Frankfurt am Main - Nach mehreren Übergriffen auf Kinder und Frauen steht ein 56 Jahre alter Mann vor der dauerhaften Unterbringung in der Psychiatrie.

Der Prozess vor dem Landgericht Frankfurt dauert wahrscheinlich noch bis Anfang September an (Symbolbild).
Der Prozess vor dem Landgericht Frankfurt dauert wahrscheinlich noch bis Anfang September an (Symbolbild).  © Paul Zinken/dpa

Die Staatsanwaltschaft stellte am Dienstag einen entsprechenden Antrag vor dem Landgericht Frankfurt.

Innerhalb eines Jahres war der Beschuldigte mehrfach aufgefallen. 
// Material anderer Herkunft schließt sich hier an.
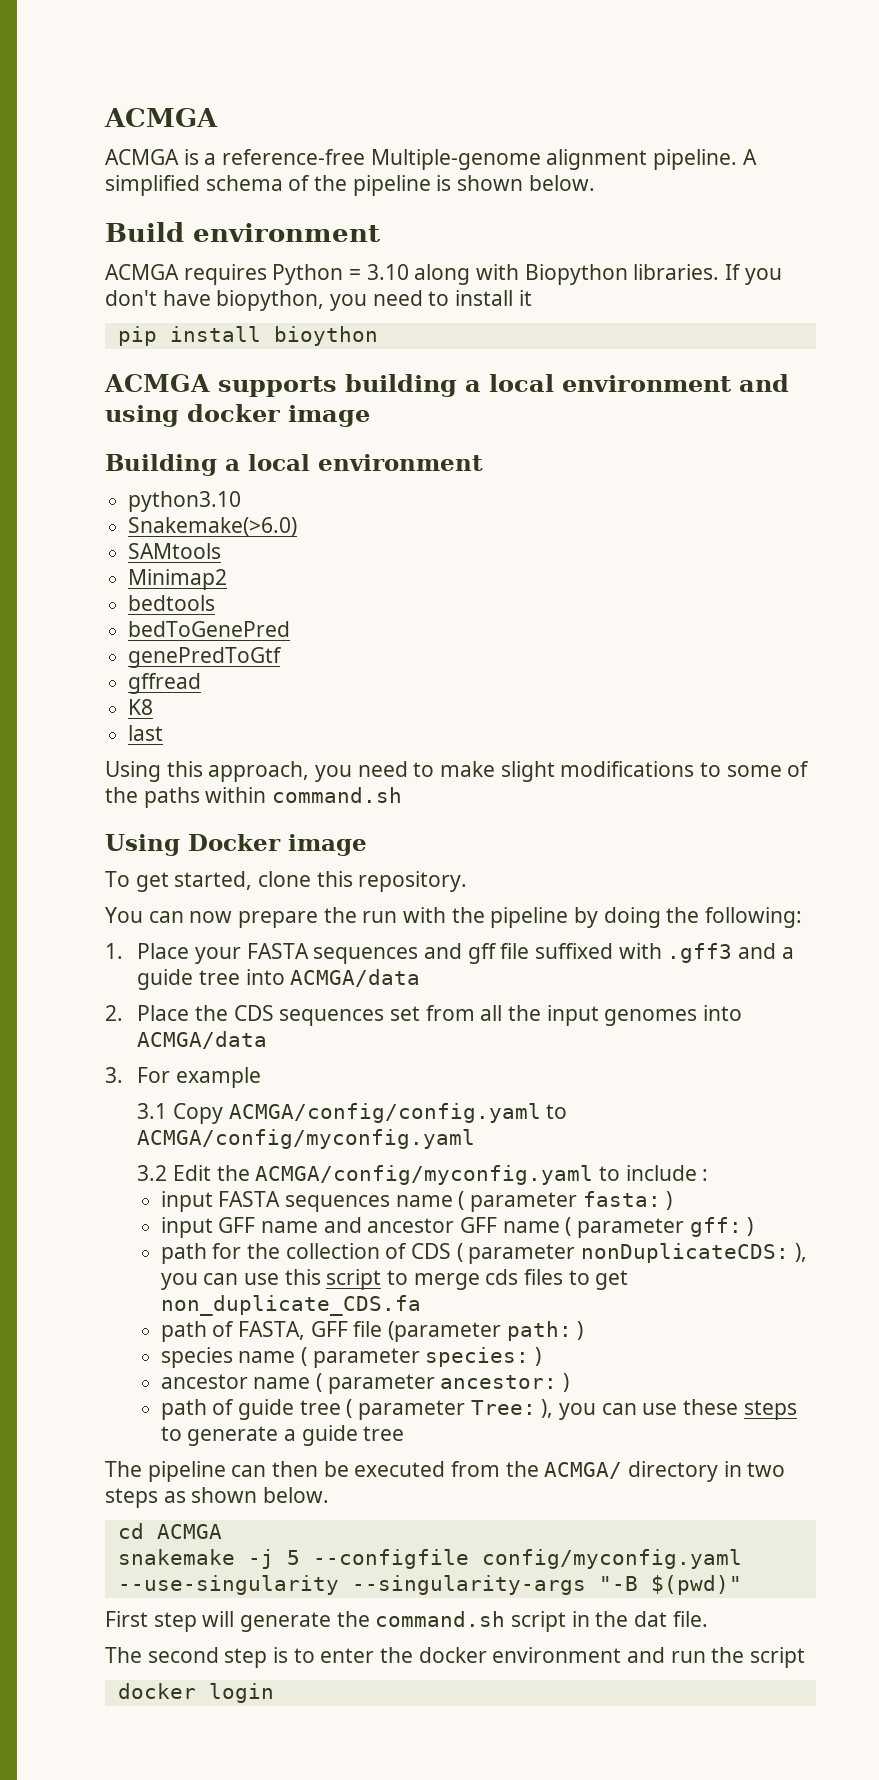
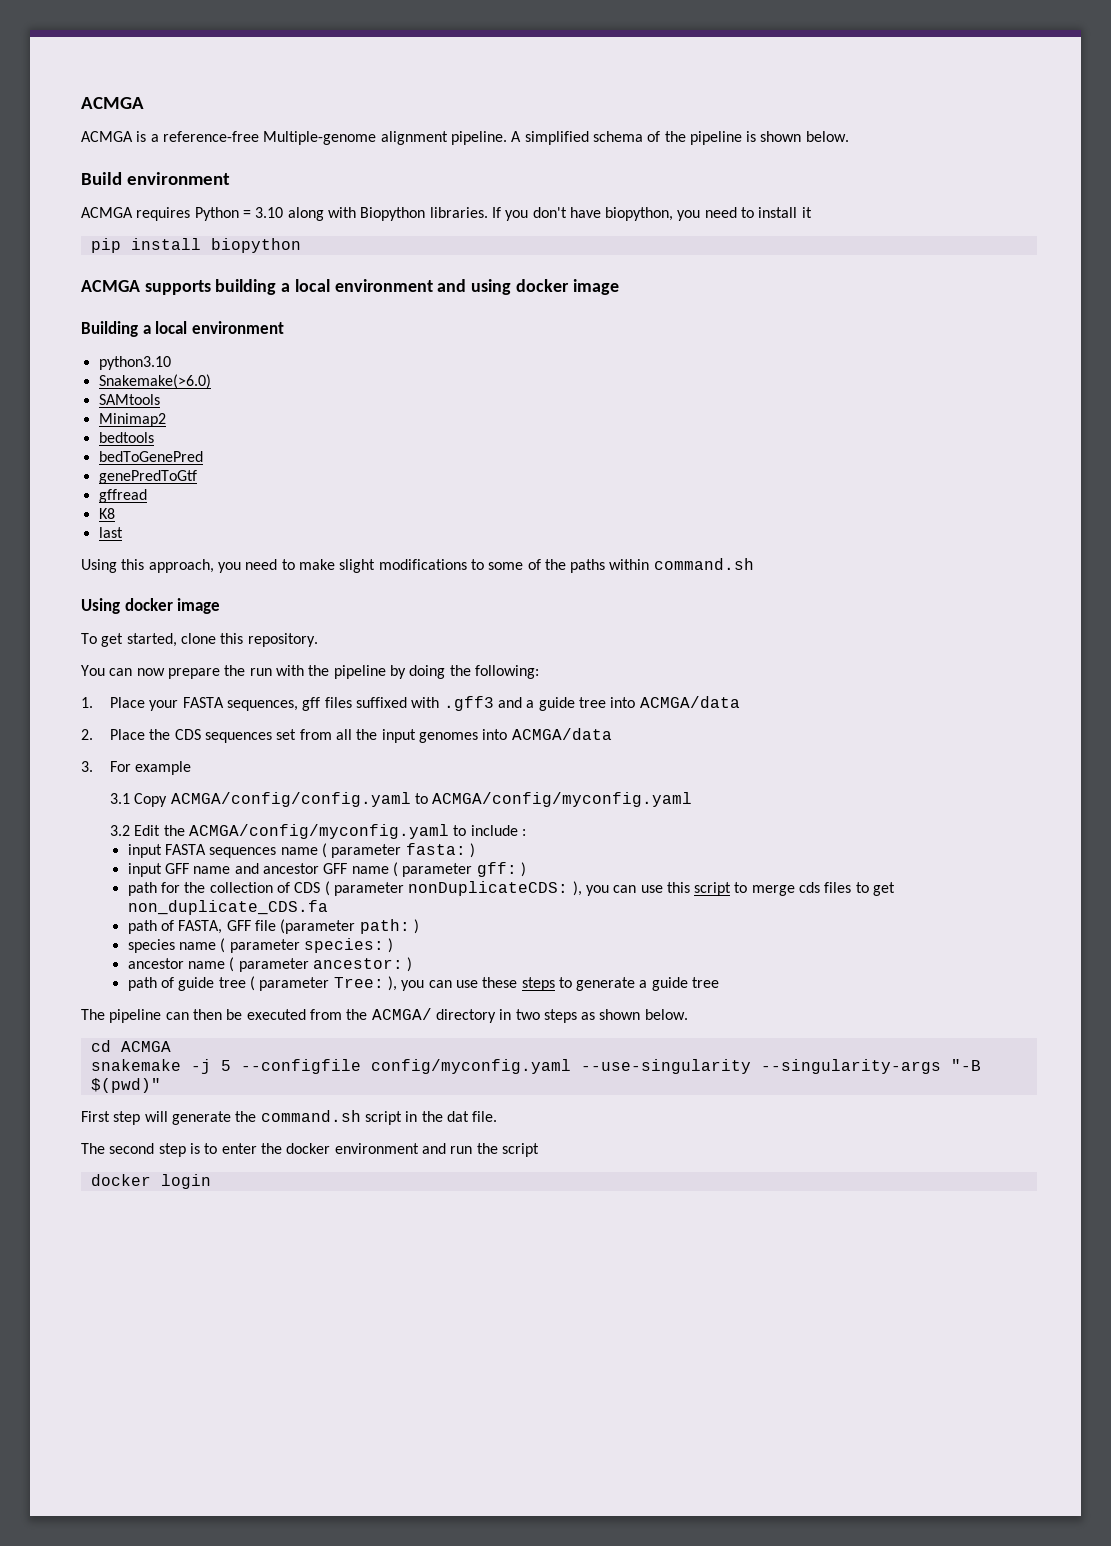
- pip install bioython
+ pip install biopython
- Using Docker image
+ Using docker image
- 1. Place your FASTA sequences and gff file suffixed with .gff3 and a guide tree into ACMGA/data
+ 1. Place your FASTA sequences, gff files suffixed with .gff3 and a guide tree into ACMGA/data

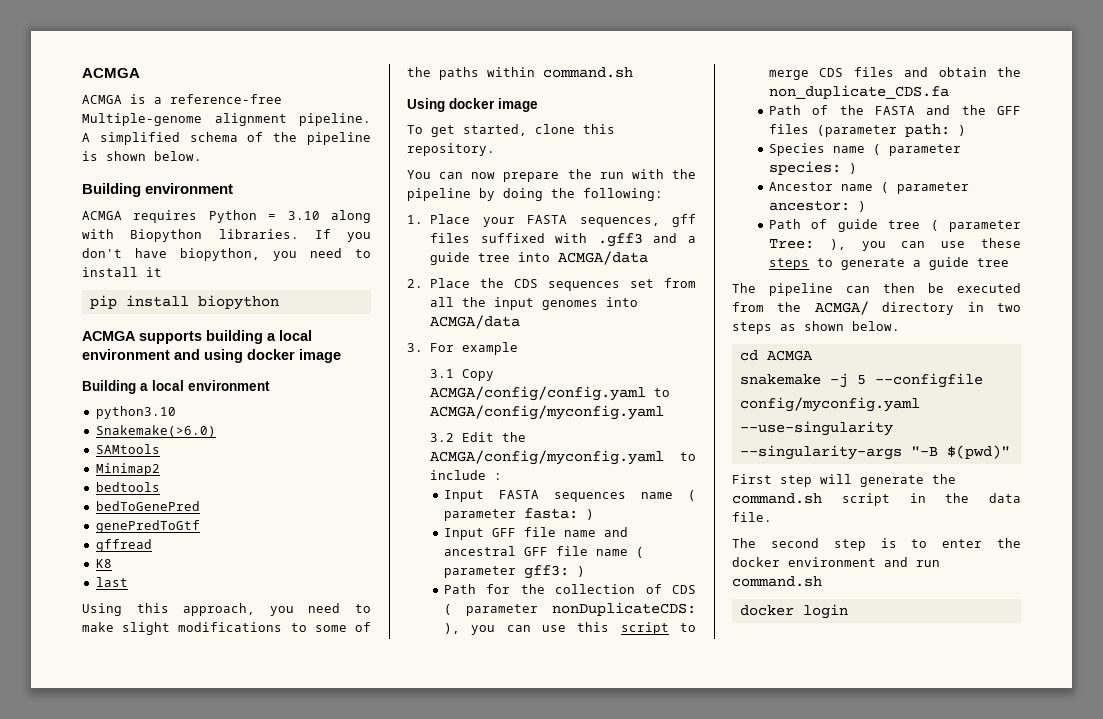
- Build environment
+ Building environment
- input FASTA sequences name ( parameter fasta: )
+ Input FASTA sequences name ( parameter fasta: )
- input GFF name and ancestor GFF name ( parameter gff: )
- path for the collection of CDS ( parameter nonDuplicateCDS: ), you can use this script to merge cds files to get non_duplicate_CDS.fa
- path of FASTA, GFF file (parameter path: )
+ Input GFF file name and ancestral GFF file name ( parameter gff3: )
+ Path for the collection of CDS ( parameter nonDuplicateCDS: ), you can use this script to merge CDS files and obtain the non_duplicate_CDS.fa
+ Path of the FASTA and the GFF files (parameter path: )
- species name ( parameter species: )
+ Species name ( parameter species: )
- ancestor name ( parameter ancestor: )
+ Ancestor name ( parameter ancestor: )
- path of guide tree ( parameter Tree: ), you can use these steps to generate a guide tree
+ Path of guide tree ( parameter Tree: ), you can use these steps to generate a guide tree
- First step will generate the command.sh script in the dat file.
+ First step will generate the command.sh script in the data file.
- The second step is to enter the docker environment and run the script
+ The second step is to enter the docker environment and run command.sh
Auf einem Kinderspielplatz soll er plötzlich eine Achtjährige an sich genommen und sich eines zwei Jahre alten Jungen bemächtigt haben.

Kurze Zeit später soll er vor dem Eingang des Hauptbahnhofs zwei Frauen ohne Grund ins Gesicht gespuckt haben.

Die Staatsanwaltschaft geht dabei von gefährlicher Körperverletzung aus, weil der Täter an Hepatitis leidet und deshalb eine gewisse Ansteckungsgefahr bestanden habe (AZ 3530 Js 250401/19).

Zu den Vorwürfen der Anklage äußerte sich der Beschuldigte am ersten Verhandlungstag nur vage.

Die Mutter der beiden Kinder berichtete dem Gericht von schweren psychischen Folgen. Das Mädchen müsse auch ein knappes Jahr nach dem Vorfall noch psychologisch behandelt werden.

Im Mittelpunkt des Prozesses steht das psychiatrische Gutachten, in dem die Unterbringung des Mannes empfohlen wird.

Die Strafkammer hat noch zwei weitere Verhandlungstage bis Anfang September vorgesehen.